Osoby spacerujące po plaży Gearhart, małego miasteczka na południe od granicy z Waszyngtonem, byli oszołomieni, gdy znaleźli ogromną, 2-metrową rybę o okrągłym ciele i wyłupiastych oczach, zakopaną w piasku. Biolodzy stwierdzili, że jest to jeden z gatunków samogłowa, zwanego także molą, a dokładniej Mola tecta.
Czytaj też: Ryba jak z koszmarów. Morze wyrzuciło na brzeg prawdziwą maszkarę
Naukowcy z Seaside Aquarium, którzy przyjęli zgłoszenie o znalezisku, uważają, że może być to największy przedstawiciel gatunku, jaki kiedykolwiek znaleziono. Niestety, nie wiadomo, co sprawiło, że tak gigantyczny okaz został wyrzucony na brzeg.
To może być największa ryba tego gatunku kiedykolwiek wyrzucona na brzeg
Nazwa rodzajowa “mola” pochodzi z łaciny i oznacza “kamień młyński”, co odnosi się do płaskiego i okrągłego ciała zwierzęcia. Mola tecta jest jednym z trzech gatunków ryb z rodzaju Mola – pozostałe dwa to Mola mola (najpowszechniejszy) oraz Mola alexandrini. Wszystkie trzy gatunki mogą osiągnąć długość ponad 3 m i masę ciała przekraczającą 2 tony.
Czytaj też: Wygląda jak cień i pochłania światło jak czarna dziura. Taka ryba to prawdziwa rzadkość
Samogłowy zamieszkują niemal wszystkie morza i oceany strefy ciepłej i umiarkowanej, rzadko występują w Morzu Północnym, choć sporadycznie zjawiają się nawet w Bałtyku. Dzieje się tak dlatego, że pojedyncze osobniki pokonują latem duże odległości i przypadkowo mogą się “zagubić”, wpływając do wewnętrznych akwenów.

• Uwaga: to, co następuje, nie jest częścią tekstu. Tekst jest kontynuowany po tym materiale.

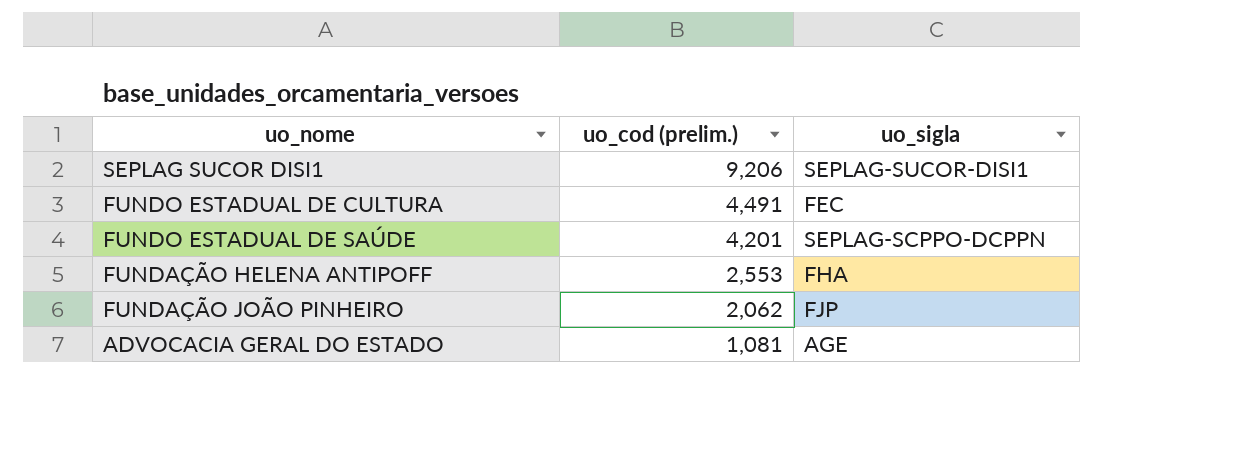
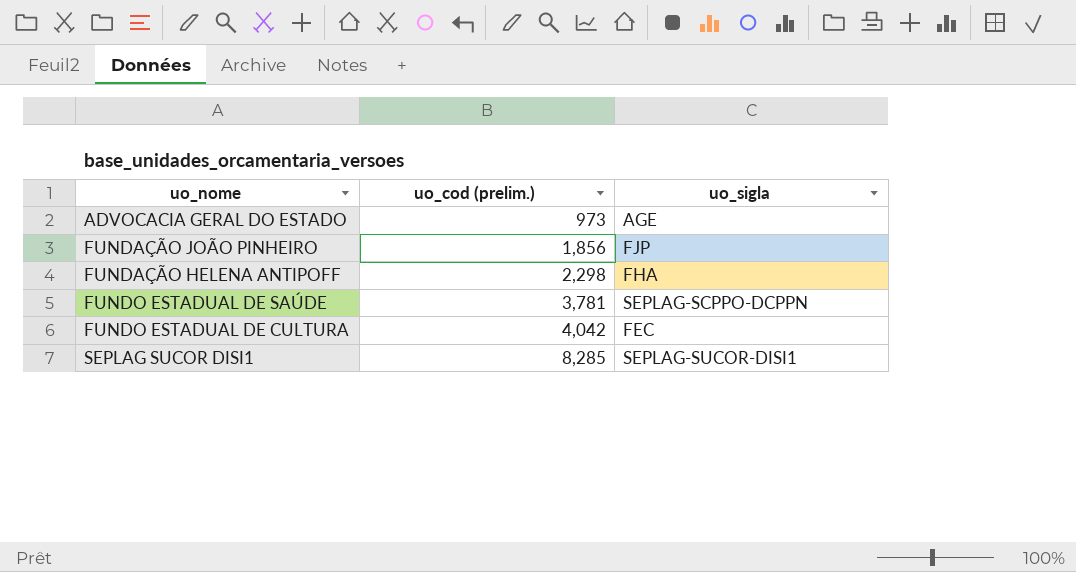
row order: uo_cod (prelim.) descending -> uo_cod (prelim.) ascending
ADVOCACIA GERAL DO ESTADO | uo_cod (prelim.): 1,081 -> 973
FUNDAÇÃO JOÃO PINHEIRO | uo_cod (prelim.): 2,062 -> 1,856
FUNDAÇÃO HELENA ANTIPOFF | uo_cod (prelim.): 2,553 -> 2,298
FUNDO ESTADUAL DE SAÚDE | uo_cod (prelim.): 4,201 -> 3,781
FUNDO ESTADUAL DE CULTURA | uo_cod (prelim.): 4,491 -> 4,042
SEPLAG SUCOR DISI1 | uo_cod (prelim.): 9,206 -> 8,285

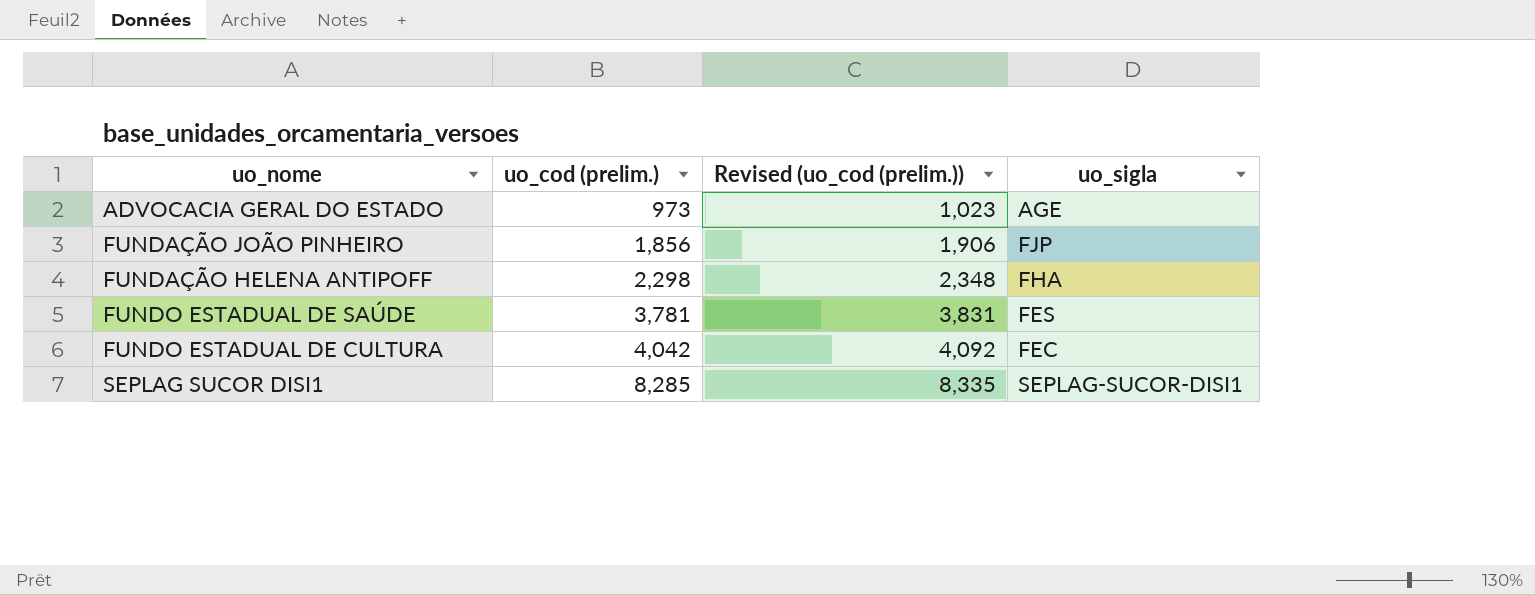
column Revised (uo_cod (prelim.)) | formula: none -> [uo_cod (prelim.)] + 50
FUNDO ESTADUAL DE SAÚDE | uo_sigla: SEPLAG-SCPPO-DCPPN -> FES

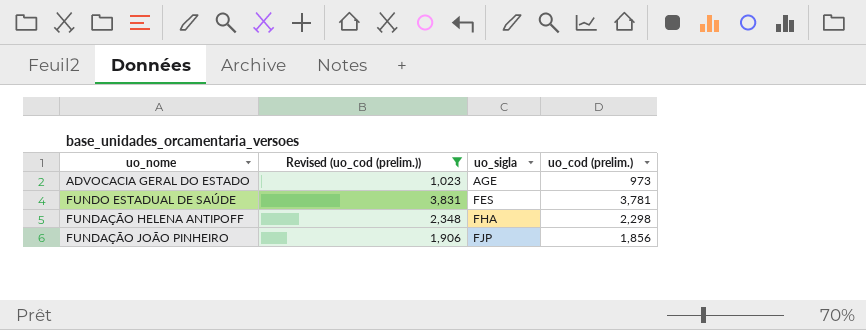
filter: none -> Revised (uo_cod (prelim.)) <= 3,831
row order: uo_cod (prelim.) ascending -> uo_sigla ascending
column uo_cod (prelim.) | position: 2 -> 4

Nie są przyzwyczajone do życia w zimnych wodach, więc gdy temperatura spadnie, umierają.
Samogłowy żerują na głębokościach 200-600 m, gdzie żywią się meduzami, małymi rybami i skorupiakami. Po udanym polowaniu, ryby te podpływają bliżej powierzchni wody i unoszą się przez dłuższy czas, zażywając “kąpieli słonecznej”. Nie wiadomo, jak daleko samogłowy mogą podróżować, ale obserwowano je m.in. w Kalifornii i na Alasce.
Gatunek Mola tecta został odkryty w 2017 r. i był sporadycznie widywany w pobliżu Australii, Nowej Zelandii i Pacyfiku Północno-Zachodniego. Można go rozpoznać po grubym fałdzie skóry zamiast ogona, który jest rozdzielony na dwie części.
Od czasu odkrycia, ludzie tłumnie przybywają na plażę Gearhart, aby odwiedzić “oceanicznego wyrzutka”.
Dr Tierney Thys, biolog morski z California Academy of Sciences, wyjaśnia:
To nie pierwszy raz, kiedy mola została wyrzucona na brzeg, ale ten okaz jest największy. Ryby takie przypominają nam, że ludzie zamieszkują zaledwie 1 proc. dostępnej przestrzeni życiowej na tej ogromnej oceanicznej planecie. Spotkanie z jednym z tych niesamowitych stworzeń jest zarówno pokorne, jak i inspirujące, a także potężnym przypomnieniem, że mamy jeszcze wiele do odkrycia.